If appropriate international commitments are established and are ratified by the US, the Governors believe implementation should be allowed to be achieved through cost-effective market-based activities, which account for scientifically verifiable and accountable reductions in greenhouse gas levels regardless of where the reductions are achieved. Any multinational emissions trading program must provide a flexible and workable framework that takes full advantage of market forces and maximizes international participation.
Source: NGA policy NR-11, Climate Change International Policy 00-NGA4 on Aug 15, 2000
Federal tax incentives for energy, with state decisions.
Owens signed the Western Governors' Association resolution:
Western Governors find that states must continue to play a pivotal role in electric power decisions.
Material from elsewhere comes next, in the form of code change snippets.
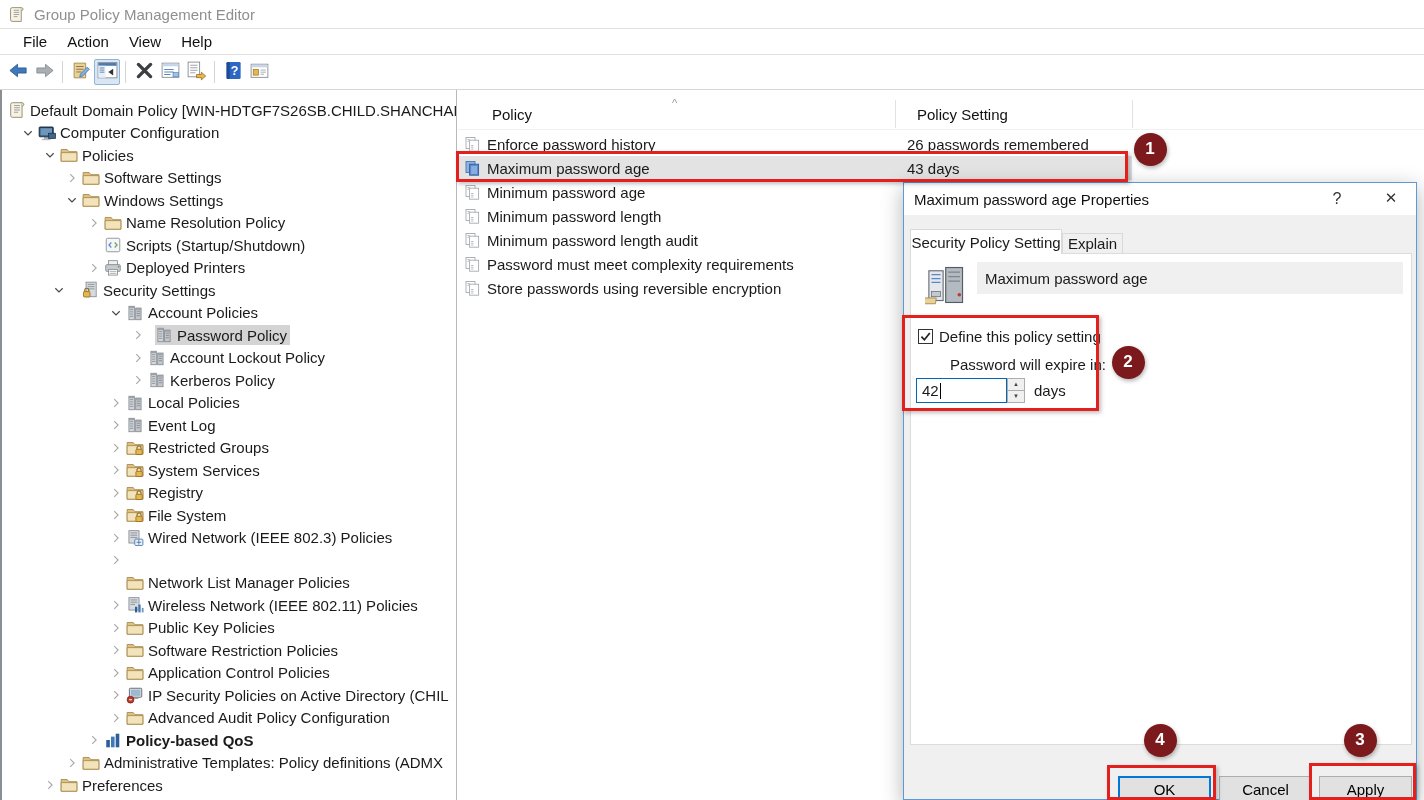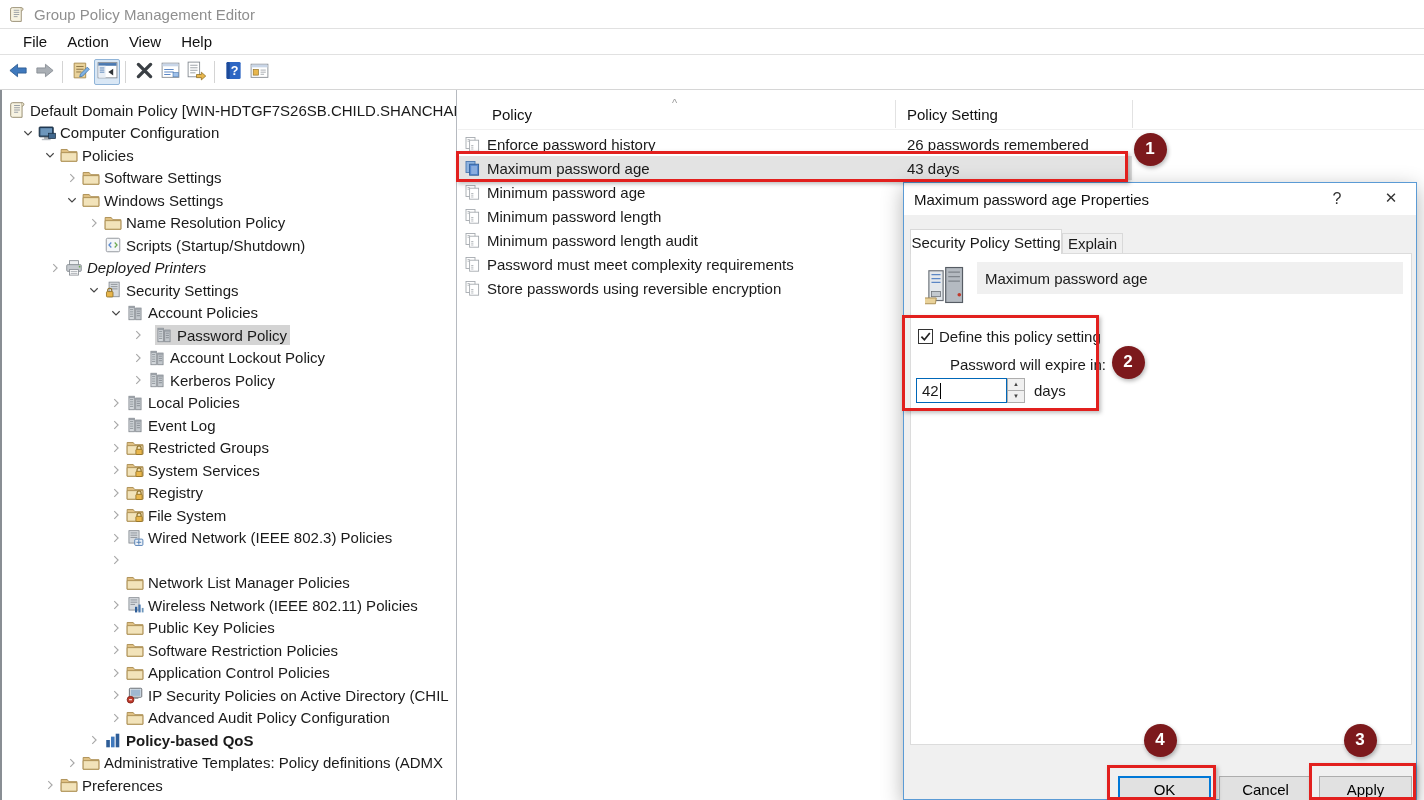--- a/index.html
+++ b/index.html
@@ -645,7 +645,7 @@
     <div class="list-header">
       <span class="sort-glyph" style="left:214px">^</span>
       <span class="col-h" style="left:34px">Policy</span>
-      <span class="col-h" style="left:449px">Policy Setting</span>
+      <span class="col-h" style="left:459px">Policy Setting</span>
       <span class="col-sep" style="left:437px"></span>
       <span class="col-sep" style="left:674px"></span>
     </div>

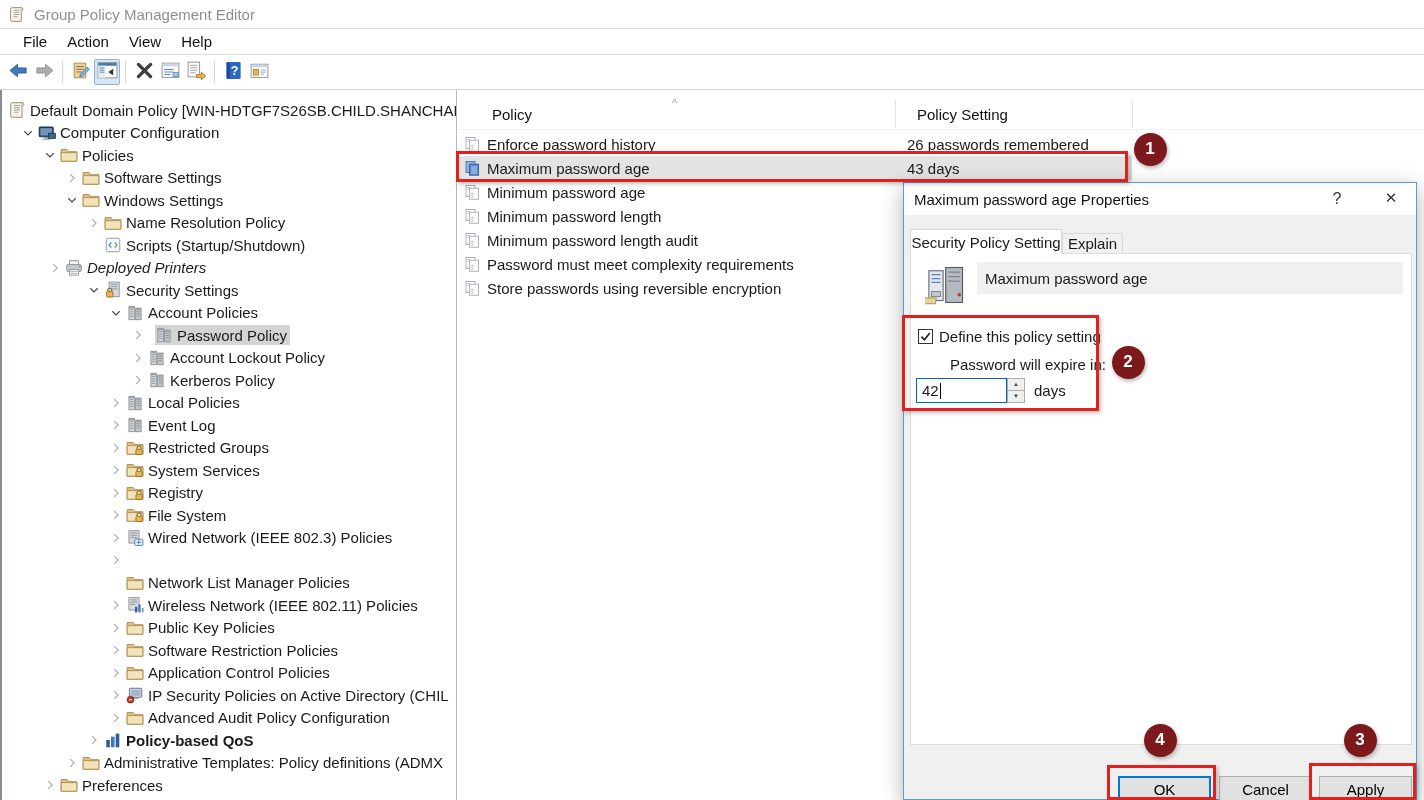--- a/index.html
+++ b/index.html
@@ -267,7 +267,7 @@
             <span class="t-label">Scripts (Startup/Shutdown)</span>
           </span>
         </div>
-        <div class="tree-row" style="padding-left: 45px; font-style: italic;">
+        <div class="tree-row" style="padding-left: 84px;">
           <span class="chev">
             <svg viewBox="0 0 16 16">
               <path d="M6 3.6 10.4 8 6 12.4" fill="none" stroke="#a8a8a8" stroke-width="1.3"></path>

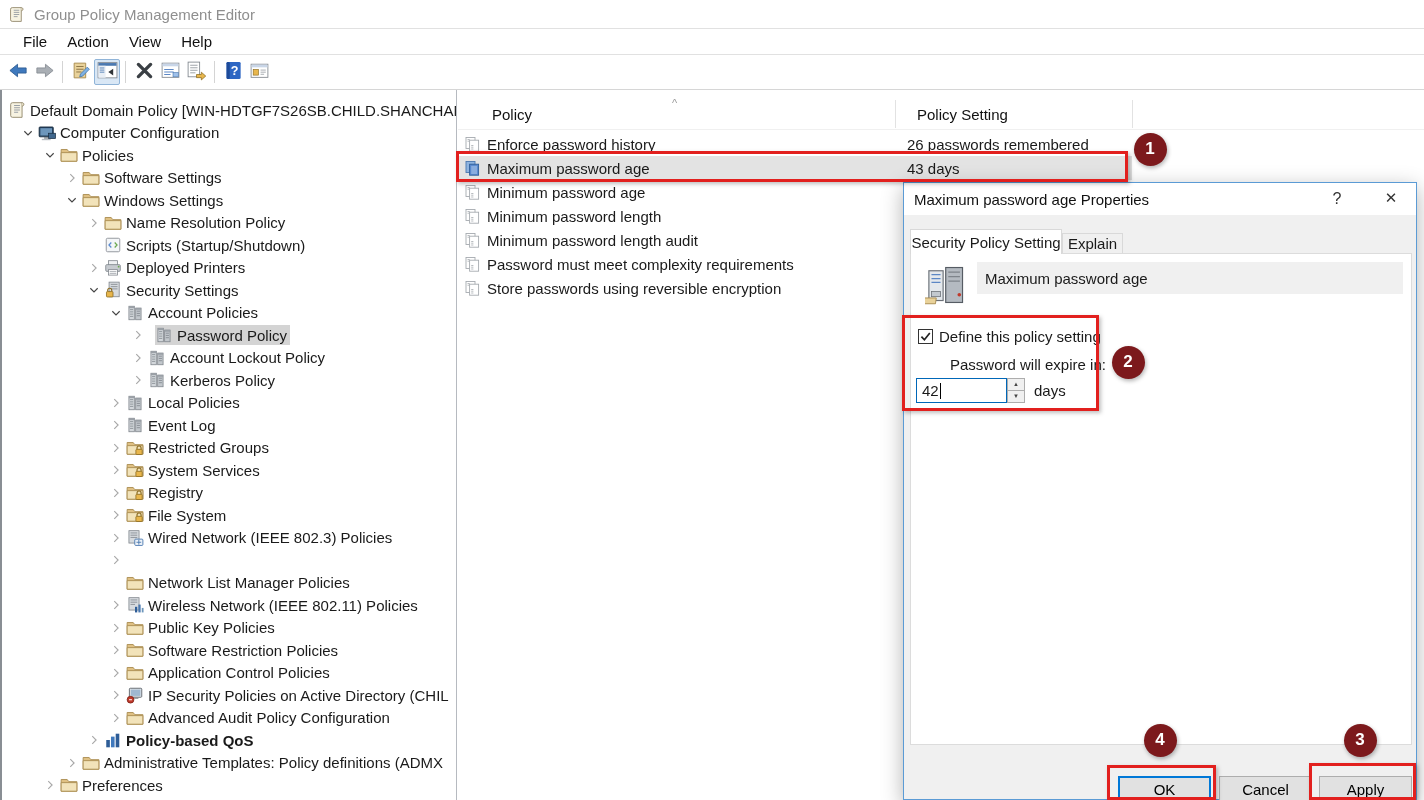--- a/index.html
+++ b/index.html
@@ -284,7 +284,7 @@
             <span class="t-label">Deployed Printers</span>
           </span>
         </div>
-        <div class="tree-row" style="padding-left: 84px;">
+        <div class="tree-row" style="padding-left: 49px; gap: 12px;">
           <span class="chev">
             <svg viewBox="0 0 16 16">
               <path d="M3.8 6 8 10.2 12.2 6" fill="none" stroke="#454545" stroke-width="1.3"></path>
Specifically:
The existing authority of states over retail electric power sales and transmissions must be retained.
Congress should allow states to create regional mechanisms to decide regional power issues.
We need to pursue a national energy policy that will result in a diverse energy portfolio:
New energy development: Enable exploration and development of promising domestic oil, gas, coal, geothermal or wind resources.
Coal: Implement R&D and tax incentives to promote the development and deployment of new technologies.
Renewables: Accelerate the development and deployment of promising renewable energy technologies through the extension and expansion of state and federal production tax credits.
Environmental Regulation:
Review environmental and natural resource policies to ensure they are as efficient as possible.
Permitting Energy Facilities: Streamline state, tribal and federal processes for siting new generation, electric transmission and natural gas pipelines.
Energy Infrastructure: Support economic and environmentally sound energy infrastructure investments to transport energy to markets
Energy efficiency and conservation: At a minimum:
Encourage rate structures that give utilities and customers an incentive to reduce consumption.
Encourage long-term stability of government and utility conservation programs.
Review and improve the energy efficiency of building codes and appliance efficiency standards that recognize the unique conditions in the West (e.g., dry climates).
Support federal, state and tribal tax incentives to accelerate the introduction of new energy efficient technologies.